▶ _Task goal_
The stretch from the line with "- Look out for" through the line with "commit message Update" in the records below: write it out exactly, and nothing else.

▶ _Provided data_
[Start of Attachment]
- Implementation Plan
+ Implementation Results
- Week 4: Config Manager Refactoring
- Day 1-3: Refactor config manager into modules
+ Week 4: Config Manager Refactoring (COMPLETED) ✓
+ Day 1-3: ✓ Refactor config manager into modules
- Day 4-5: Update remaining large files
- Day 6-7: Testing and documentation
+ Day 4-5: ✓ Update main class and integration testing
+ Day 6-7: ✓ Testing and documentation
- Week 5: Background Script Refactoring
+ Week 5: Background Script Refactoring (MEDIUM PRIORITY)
[End of Attachment]
[Start of Attachment]
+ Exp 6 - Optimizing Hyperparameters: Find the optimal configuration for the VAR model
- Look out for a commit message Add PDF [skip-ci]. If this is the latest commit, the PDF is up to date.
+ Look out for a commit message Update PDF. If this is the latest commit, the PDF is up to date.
[End of Attachment]
▶ _Completed task_
- Look out for a commit message Add PDF [skip-ci]. If this is the latest commit, the PDF is up to date.
+ Look out for a commit message Update PDF. If this is the latest commit, the PDF is up to date.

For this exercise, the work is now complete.